(PROBLEM DETAILS): Please count the lines in the entries below that include the word "untuk", and give only the number.

(DATA FOR PROCESSING):
--- START ---
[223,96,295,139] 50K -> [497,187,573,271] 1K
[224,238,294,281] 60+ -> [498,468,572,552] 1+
--- END ---
--- START ---
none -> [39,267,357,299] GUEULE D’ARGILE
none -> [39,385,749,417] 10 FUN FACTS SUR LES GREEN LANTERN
--- END ---
--- START ---
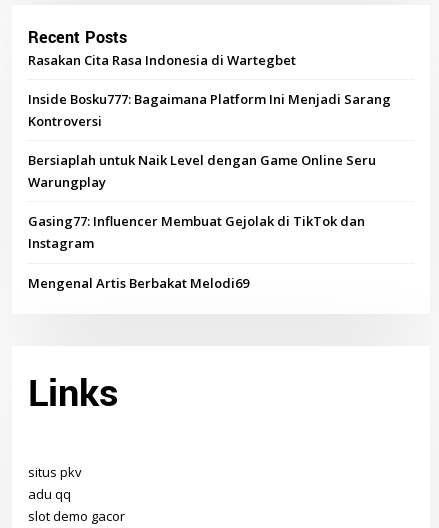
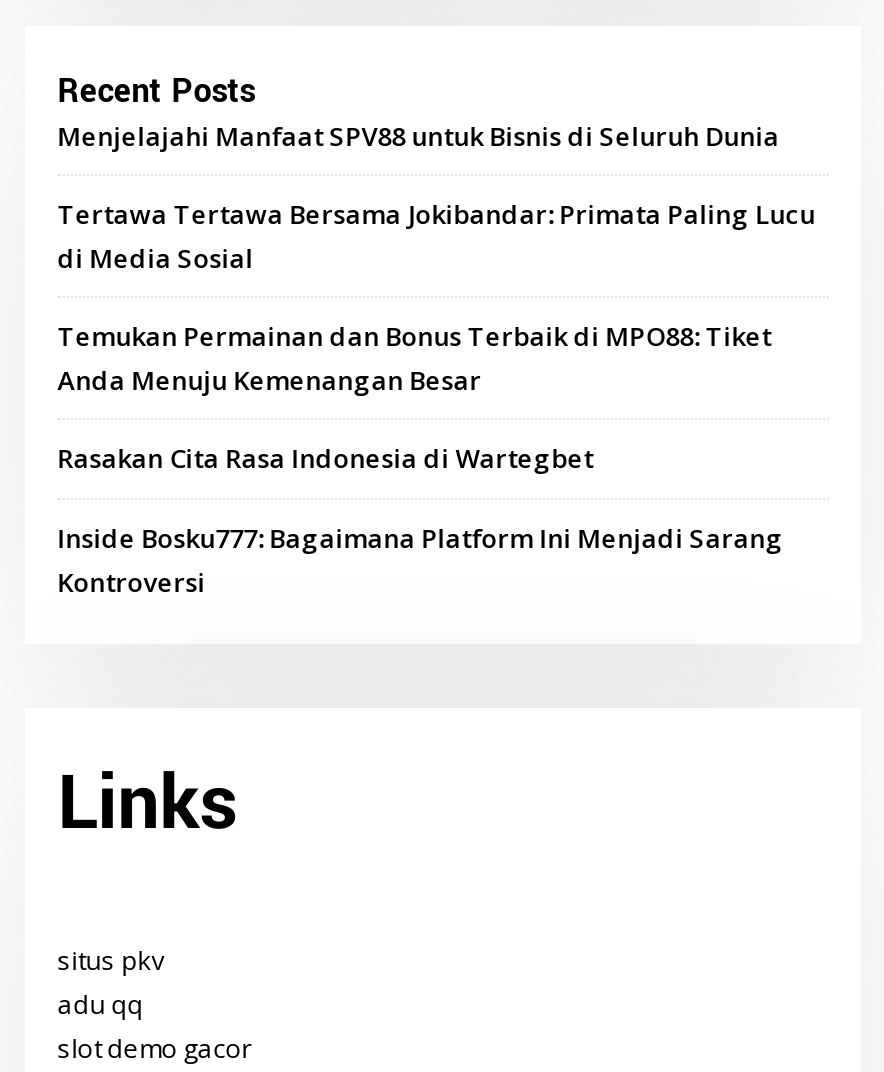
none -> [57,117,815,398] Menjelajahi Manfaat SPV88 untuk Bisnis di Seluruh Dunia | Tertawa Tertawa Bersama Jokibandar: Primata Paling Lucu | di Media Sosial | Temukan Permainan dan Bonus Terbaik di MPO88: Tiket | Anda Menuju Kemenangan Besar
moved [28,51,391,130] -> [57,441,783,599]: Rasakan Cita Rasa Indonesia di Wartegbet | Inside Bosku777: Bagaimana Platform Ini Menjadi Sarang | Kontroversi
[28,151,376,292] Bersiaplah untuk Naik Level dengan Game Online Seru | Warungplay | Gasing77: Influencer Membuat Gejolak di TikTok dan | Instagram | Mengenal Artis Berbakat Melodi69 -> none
--- END ---
(REPLY): 2